# Activity
Filter on the word "American": copy each matching line from the listing below.

# Provided records
==============================
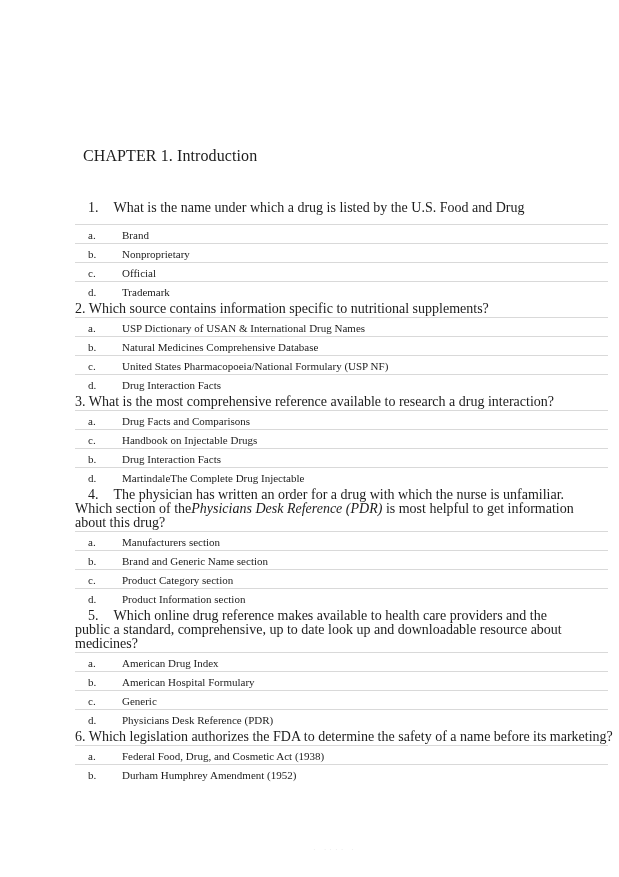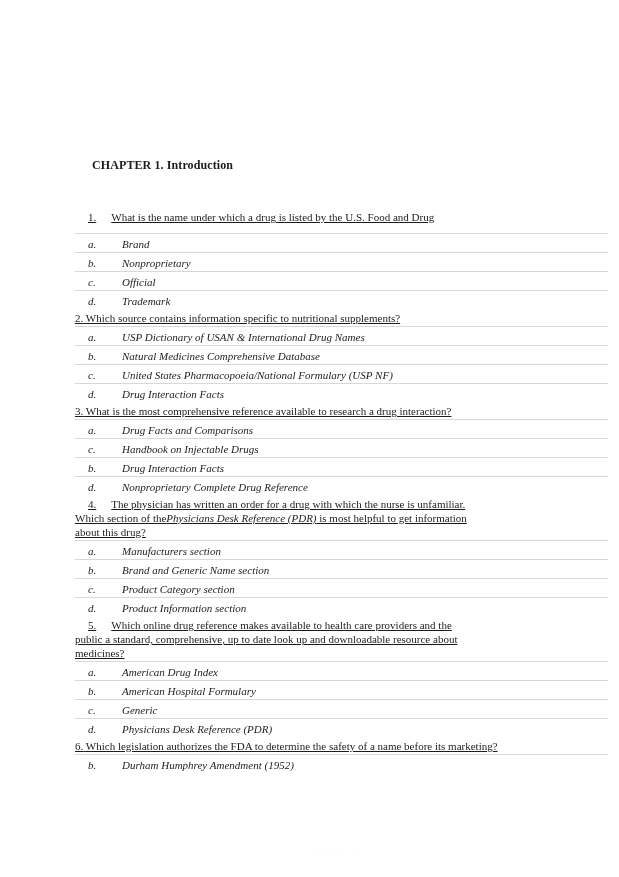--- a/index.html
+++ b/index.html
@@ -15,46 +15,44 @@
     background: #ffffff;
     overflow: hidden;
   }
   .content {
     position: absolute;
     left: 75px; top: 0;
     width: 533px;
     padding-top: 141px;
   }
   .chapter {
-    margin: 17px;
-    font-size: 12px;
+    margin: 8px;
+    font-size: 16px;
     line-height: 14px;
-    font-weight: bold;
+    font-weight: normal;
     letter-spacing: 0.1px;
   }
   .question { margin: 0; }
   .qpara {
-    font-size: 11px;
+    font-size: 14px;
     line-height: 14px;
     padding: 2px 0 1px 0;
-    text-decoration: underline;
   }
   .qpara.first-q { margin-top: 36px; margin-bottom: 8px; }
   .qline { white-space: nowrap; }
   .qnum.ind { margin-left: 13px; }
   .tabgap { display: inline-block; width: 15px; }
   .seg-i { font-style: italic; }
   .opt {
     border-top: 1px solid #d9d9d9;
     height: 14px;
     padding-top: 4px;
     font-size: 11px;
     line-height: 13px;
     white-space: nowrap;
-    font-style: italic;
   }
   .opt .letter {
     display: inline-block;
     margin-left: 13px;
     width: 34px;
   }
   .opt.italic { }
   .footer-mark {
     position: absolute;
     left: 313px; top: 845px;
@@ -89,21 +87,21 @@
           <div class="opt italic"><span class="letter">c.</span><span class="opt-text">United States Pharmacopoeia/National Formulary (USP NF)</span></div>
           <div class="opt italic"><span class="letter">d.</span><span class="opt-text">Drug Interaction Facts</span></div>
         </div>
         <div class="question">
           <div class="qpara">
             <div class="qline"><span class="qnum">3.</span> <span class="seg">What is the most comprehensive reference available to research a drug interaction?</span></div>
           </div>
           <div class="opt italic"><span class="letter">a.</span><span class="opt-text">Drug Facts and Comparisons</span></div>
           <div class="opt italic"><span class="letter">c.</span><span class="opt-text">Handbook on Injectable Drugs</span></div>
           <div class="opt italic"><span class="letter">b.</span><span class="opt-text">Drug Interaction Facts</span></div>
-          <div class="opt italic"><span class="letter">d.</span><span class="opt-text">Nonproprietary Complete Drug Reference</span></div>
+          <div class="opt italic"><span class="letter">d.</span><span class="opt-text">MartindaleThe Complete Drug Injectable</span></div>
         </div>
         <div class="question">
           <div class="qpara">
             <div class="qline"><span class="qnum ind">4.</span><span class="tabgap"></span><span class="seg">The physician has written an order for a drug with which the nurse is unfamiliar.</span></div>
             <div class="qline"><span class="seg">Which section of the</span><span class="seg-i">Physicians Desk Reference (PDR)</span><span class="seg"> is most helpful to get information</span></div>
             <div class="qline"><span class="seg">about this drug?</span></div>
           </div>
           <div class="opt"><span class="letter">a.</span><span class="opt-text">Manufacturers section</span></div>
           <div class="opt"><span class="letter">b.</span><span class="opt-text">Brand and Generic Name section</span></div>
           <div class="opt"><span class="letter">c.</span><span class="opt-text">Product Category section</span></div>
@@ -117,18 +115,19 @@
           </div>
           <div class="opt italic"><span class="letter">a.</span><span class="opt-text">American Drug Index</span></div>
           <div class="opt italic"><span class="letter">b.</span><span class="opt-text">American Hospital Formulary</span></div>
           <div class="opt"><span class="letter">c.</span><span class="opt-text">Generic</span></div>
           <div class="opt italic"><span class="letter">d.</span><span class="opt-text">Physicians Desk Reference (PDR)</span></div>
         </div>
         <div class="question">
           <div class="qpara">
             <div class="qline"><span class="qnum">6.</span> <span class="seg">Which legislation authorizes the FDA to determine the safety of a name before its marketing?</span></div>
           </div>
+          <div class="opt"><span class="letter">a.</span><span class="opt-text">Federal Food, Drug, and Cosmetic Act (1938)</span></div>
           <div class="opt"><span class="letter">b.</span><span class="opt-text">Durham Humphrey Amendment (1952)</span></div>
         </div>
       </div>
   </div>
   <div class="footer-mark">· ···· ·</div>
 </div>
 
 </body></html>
==============================
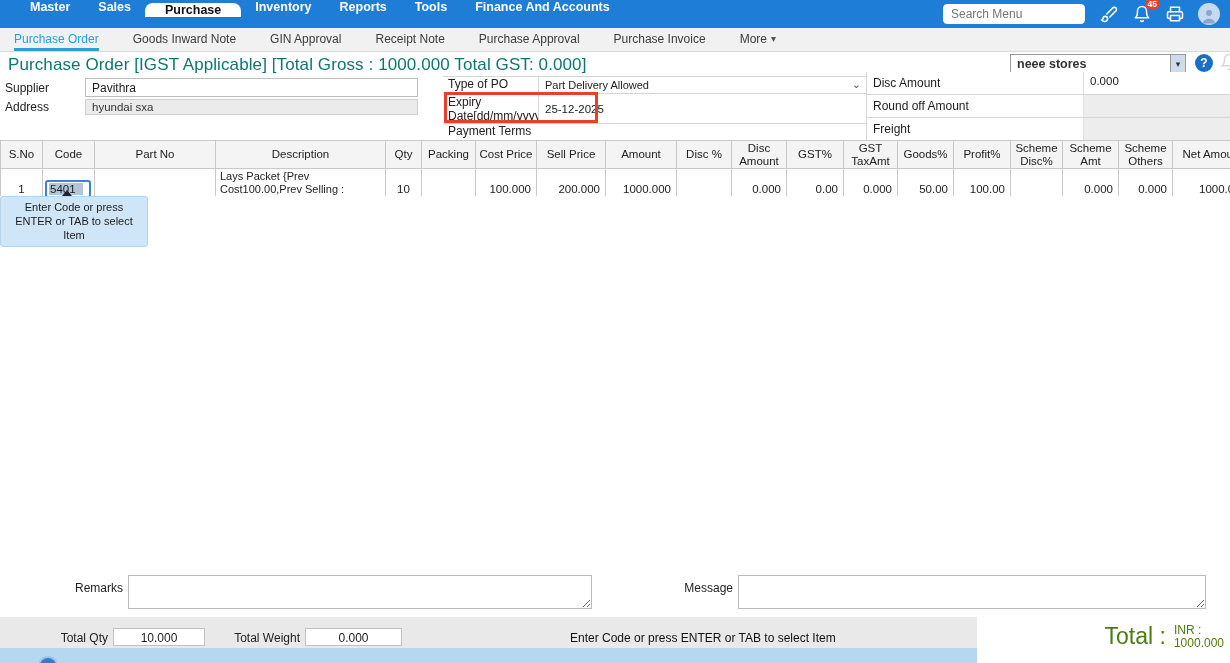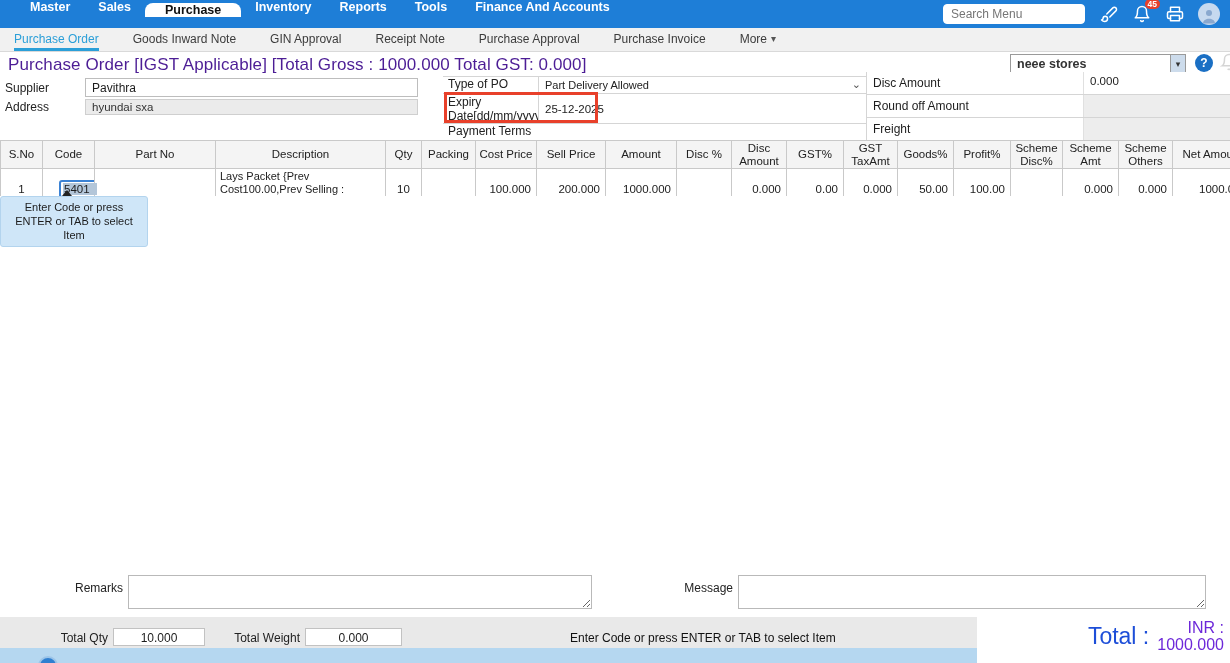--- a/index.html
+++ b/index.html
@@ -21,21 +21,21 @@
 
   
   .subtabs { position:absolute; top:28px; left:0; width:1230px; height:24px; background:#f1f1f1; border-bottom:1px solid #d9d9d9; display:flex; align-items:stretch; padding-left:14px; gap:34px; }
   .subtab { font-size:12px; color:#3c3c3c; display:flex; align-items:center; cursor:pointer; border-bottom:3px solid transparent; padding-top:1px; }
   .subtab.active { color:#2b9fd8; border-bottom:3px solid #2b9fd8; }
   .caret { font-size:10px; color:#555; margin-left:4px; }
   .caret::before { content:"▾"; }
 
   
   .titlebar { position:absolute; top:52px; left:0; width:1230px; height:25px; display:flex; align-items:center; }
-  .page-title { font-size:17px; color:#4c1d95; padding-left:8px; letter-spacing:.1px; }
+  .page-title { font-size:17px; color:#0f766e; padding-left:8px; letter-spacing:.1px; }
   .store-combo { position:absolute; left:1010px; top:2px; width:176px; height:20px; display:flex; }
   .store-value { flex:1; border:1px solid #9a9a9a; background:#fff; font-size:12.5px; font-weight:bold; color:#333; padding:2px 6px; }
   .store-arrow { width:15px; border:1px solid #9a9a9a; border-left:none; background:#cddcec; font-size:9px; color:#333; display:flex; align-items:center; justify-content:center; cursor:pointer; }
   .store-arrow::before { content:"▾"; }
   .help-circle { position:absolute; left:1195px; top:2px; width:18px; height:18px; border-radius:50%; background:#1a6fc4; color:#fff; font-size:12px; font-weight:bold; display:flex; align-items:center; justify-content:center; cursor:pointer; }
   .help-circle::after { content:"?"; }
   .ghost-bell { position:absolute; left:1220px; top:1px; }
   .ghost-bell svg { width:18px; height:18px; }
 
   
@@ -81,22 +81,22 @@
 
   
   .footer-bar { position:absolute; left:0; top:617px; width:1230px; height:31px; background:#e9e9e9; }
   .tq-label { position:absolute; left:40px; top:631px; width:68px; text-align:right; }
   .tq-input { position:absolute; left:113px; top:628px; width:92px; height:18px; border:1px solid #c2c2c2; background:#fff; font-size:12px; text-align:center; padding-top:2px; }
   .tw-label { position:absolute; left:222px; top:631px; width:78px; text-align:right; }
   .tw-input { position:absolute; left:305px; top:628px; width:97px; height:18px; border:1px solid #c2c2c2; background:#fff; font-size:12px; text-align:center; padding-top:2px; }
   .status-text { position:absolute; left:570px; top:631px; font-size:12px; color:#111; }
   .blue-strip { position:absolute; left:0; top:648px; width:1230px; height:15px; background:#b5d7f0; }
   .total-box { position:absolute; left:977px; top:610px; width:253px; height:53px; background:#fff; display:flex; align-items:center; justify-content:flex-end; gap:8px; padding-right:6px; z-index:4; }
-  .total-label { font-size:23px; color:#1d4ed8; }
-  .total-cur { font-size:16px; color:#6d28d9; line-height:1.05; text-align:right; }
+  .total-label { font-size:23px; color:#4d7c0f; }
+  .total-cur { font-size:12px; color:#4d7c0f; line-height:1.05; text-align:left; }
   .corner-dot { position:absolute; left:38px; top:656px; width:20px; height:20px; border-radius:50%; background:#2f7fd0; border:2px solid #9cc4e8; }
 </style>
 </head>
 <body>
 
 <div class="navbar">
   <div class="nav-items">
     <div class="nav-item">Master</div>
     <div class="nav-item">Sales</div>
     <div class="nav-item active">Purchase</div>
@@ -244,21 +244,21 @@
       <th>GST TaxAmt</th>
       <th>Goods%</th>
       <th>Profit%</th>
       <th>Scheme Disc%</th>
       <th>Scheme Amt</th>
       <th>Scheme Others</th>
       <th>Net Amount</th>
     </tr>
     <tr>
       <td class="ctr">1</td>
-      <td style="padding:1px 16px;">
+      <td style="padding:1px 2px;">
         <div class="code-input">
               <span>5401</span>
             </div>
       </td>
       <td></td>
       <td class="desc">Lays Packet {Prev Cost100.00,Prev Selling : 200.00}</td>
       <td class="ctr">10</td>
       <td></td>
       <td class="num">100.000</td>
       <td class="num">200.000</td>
==============================
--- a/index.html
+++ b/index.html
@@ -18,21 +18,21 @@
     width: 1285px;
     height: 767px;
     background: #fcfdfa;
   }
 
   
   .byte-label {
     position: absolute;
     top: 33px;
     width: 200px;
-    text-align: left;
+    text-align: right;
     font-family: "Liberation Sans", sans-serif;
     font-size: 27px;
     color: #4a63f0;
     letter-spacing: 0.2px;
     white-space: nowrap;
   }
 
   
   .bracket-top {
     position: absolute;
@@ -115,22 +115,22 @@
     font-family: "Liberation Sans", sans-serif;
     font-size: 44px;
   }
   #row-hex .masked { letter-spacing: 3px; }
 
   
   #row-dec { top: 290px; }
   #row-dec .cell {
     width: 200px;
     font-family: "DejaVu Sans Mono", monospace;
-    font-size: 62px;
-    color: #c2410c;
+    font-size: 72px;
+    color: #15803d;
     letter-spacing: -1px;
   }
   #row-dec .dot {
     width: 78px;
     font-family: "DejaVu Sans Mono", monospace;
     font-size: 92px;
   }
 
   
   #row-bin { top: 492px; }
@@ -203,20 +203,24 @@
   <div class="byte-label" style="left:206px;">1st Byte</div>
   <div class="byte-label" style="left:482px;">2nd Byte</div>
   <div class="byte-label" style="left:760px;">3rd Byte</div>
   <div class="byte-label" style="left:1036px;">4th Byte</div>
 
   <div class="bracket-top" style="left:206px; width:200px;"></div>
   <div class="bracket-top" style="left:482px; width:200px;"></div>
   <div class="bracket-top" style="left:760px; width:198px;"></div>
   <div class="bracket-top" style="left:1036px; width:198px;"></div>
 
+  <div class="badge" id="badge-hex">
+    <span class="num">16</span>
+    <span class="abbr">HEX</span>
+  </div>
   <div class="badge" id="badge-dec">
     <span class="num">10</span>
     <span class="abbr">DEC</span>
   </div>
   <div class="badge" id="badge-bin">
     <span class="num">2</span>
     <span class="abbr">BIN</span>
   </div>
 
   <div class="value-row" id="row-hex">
==============================
# Output
           <div class="opt italic"><span class="letter">a.</span><span class="opt-text">American Drug Index</span></div>
           <div class="opt italic"><span class="letter">b.</span><span class="opt-text">American Hospital Formulary</span></div>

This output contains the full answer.